Im Gegensatz zu früheren Machtwechseln in Berlin scheint es diesmal enorm interessant für die Medien (inklusive FAZ) zu sein, was sich bei den Staatssekretären ändert. Ansonsten ist dieser Artikel nichtssagend beziehungsweise reine Spekulation und gegen De Maiziere gerichtet. Ob es hier um seinen Machtanspruch geht (siehe Anfang des Artikels) - si dahingestellt. Es kann sich wie bei jedem Managmentwechsel (die erste Führungsebene wurde per Wahl ausgewechselt und überprüft jetzt die zweite Führungsebene, wie weit sie mit diesen gut arbeiten kann) um sachliche oder persönliche Differenzen handeln. Schade ist eher, daß wir als Kunden/Steuerzahler weiter die Gehälter der ausgebooteten Staatsekretäre und Beamten zahlen müssen. Aber das entspricht ja nur ca. den allgemein kritisierten hohen Abfindungen bei gefeuerten Managern in der freien Wirtschaft.

...des Dunkelangstreiches von Wolfgang Schäuble.
Zensursula von Guttenberg eingebremst und Schäuble darf sich als Finanzminister unbeliebt machen. Da ist es nur konsequent, dem Hanning die Fäden aus der Hand zu nehmen und in Deutschland die Bürger- und Freiheitsrechte wieder in den Mittelpunkt zu stellen.
Wir können aufatmen. Danke, Herr De Maizere!

Hoffentlich kann De Maiziere beweisen, daß er in diesem Metier fit ist. Einen guten Mann in den Ruhestand zu schicken, nur weil er im Weg sein könnte, ist kein vernünftiger Grund für so eine Entscheidung. Unnötig Geld kostet sie dazu auch noch. Oder muß der Verursacher so einer Entscheidung auch für die Unkosten aufkommen? Das ist wohl ein frommer Wunsch und der Steuerzahler wieder der Leidtragende dieses Muskelspielchens.

Ich möchte Herrn Hanning öffentlich dafür ausserordentlich danken, dass wir in den vergangenen Jahren von einem Terror-anschlagsarmen Deutschland sprechen können.
Ein sehr, sehr hohes Verdienst, schaut man sich in den Nachbarstaaten um.
Was die Zukunft bringt, wird sich zeigen.
Danke! Danke! Danke!

Wunder bar, auch wenn wir diese Geschichte nun zweimal praesentiert bekommen. Man sieht ihn so richtig vor sich, einen geheimnisvoll tuenden Magier der Geheimdienste, bedeutungsvoll raunend, eine Pythia der angeblichen Bedrohungen.
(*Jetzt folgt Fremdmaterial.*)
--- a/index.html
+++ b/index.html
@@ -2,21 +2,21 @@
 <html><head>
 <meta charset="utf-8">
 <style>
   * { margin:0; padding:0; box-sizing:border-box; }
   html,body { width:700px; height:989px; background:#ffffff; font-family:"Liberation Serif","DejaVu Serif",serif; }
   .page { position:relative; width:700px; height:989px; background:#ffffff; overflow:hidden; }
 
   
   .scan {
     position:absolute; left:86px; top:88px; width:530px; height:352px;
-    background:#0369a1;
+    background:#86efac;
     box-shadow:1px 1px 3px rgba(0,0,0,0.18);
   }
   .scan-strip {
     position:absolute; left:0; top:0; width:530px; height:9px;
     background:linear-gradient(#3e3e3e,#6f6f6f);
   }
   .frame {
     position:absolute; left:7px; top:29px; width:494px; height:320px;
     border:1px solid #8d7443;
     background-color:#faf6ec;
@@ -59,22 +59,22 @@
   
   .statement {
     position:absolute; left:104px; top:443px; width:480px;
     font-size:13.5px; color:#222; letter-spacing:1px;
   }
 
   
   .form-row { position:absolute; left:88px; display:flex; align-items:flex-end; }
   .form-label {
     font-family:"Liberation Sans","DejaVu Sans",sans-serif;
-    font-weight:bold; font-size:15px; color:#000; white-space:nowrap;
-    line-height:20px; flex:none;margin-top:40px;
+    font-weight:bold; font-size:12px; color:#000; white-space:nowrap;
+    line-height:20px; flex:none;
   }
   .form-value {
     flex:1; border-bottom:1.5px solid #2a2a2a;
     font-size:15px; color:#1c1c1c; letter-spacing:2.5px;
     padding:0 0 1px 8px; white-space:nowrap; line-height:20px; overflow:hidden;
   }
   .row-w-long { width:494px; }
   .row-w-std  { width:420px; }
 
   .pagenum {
Sowas ist unertraeglich. Hoffentlich kommt nun auch eine sachliche Einschaetzung der tatsaechlichen Gefahrenlage. Gut waere es, wenn dabei Quellen genannt wuerden, damit wir wissen, woran wir sind.

De Mazière muss es leider nicht aus der eigenen Tasche bezahlen, denn sonst würde er diese Versetzung unterlassen.